== Task to carry out ==
I'd like the entries repeated exactly, pictures omitted.

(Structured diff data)
------------------------------------------------

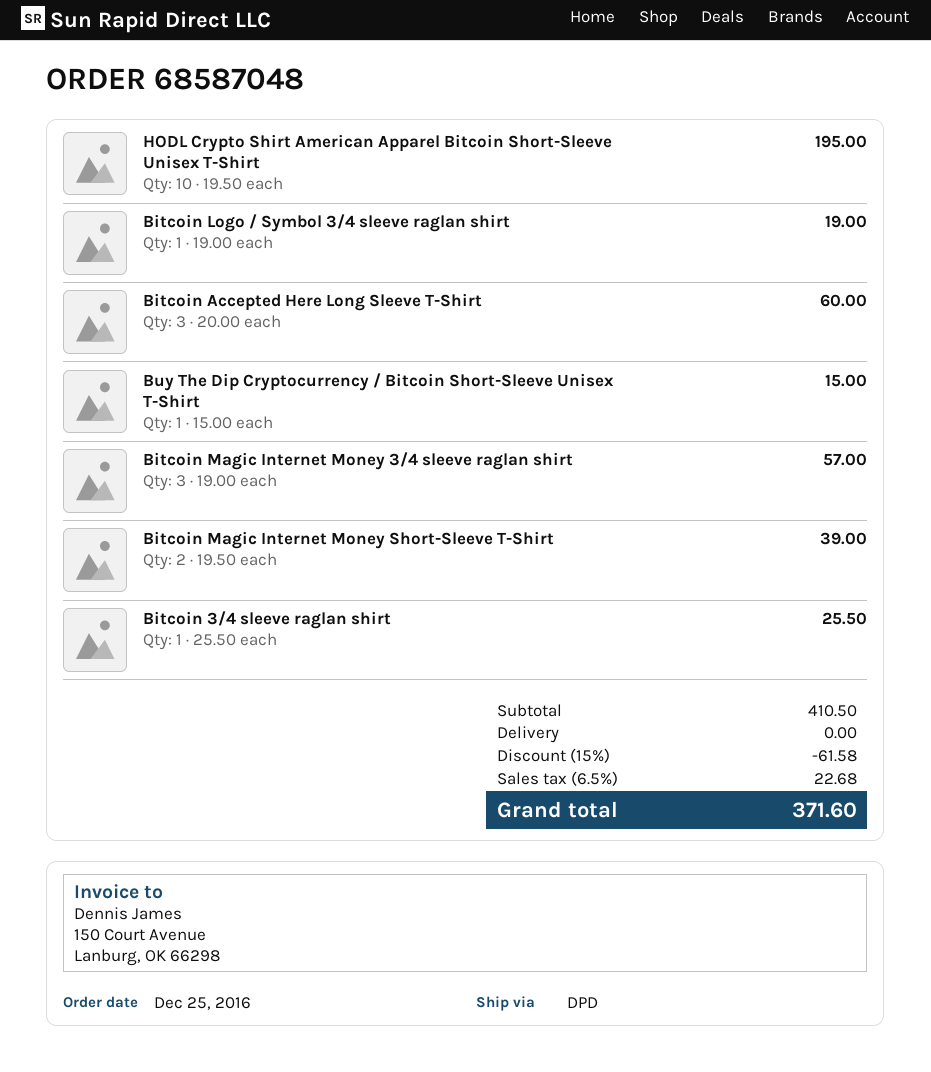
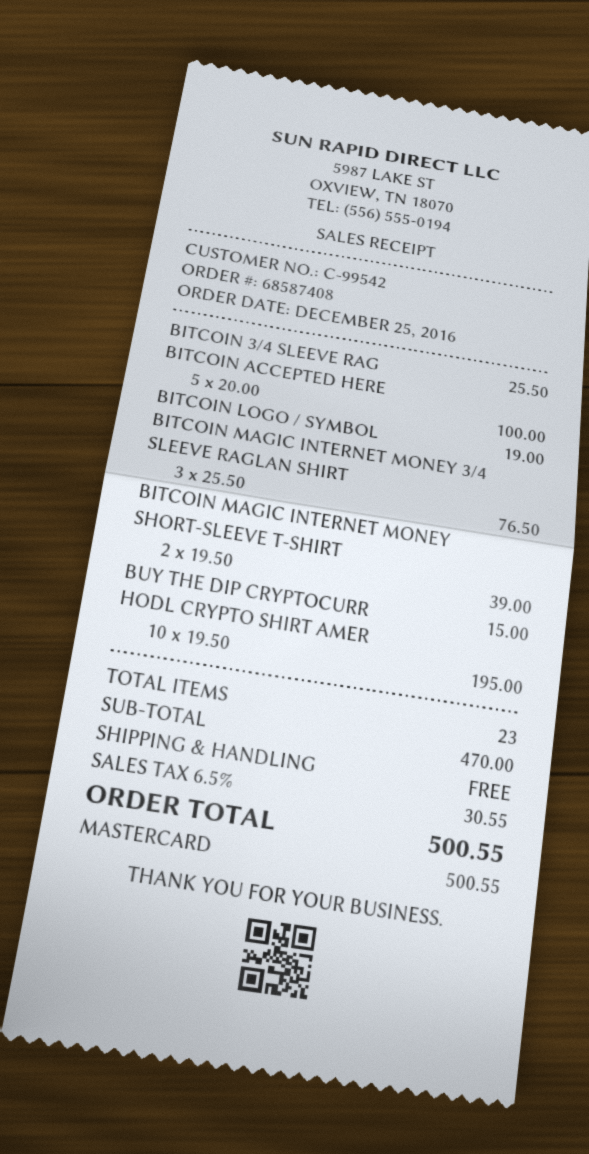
order number: 68587048 -> 68587408
Bitcoin Accepted Here Long Sleeve T-Shirt: 3 x 20.00 = 60.00 -> 5 x 20.00 = 100.00
Bitcoin Magic Internet Money 3/4 sleeve raglan shirt: 3 x 19.00 = 57.00 -> 3 x 25.50 = 76.50
subtotal: 410.50 -> 470.00
discount: 15% = 61.58 -> none
tax: 6.5% = 22.68 -> 6.5% = 30.55
total: 371.60 -> 500.55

------------------------------------------------

== Output for this task ==
order number: 68587048 -> 68587408
Bitcoin Accepted Here Long Sleeve T-Shirt: 3 x 20.00 = 60.00 -> 5 x 20.00 = 100.00
Bitcoin Magic Internet Money 3/4 sleeve raglan shirt: 3 x 19.00 = 57.00 -> 3 x 25.50 = 76.50
subtotal: 410.50 -> 470.00
discount: 15% = 61.58 -> none
tax: 6.5% = 22.68 -> 6.5% = 30.55
total: 371.60 -> 500.55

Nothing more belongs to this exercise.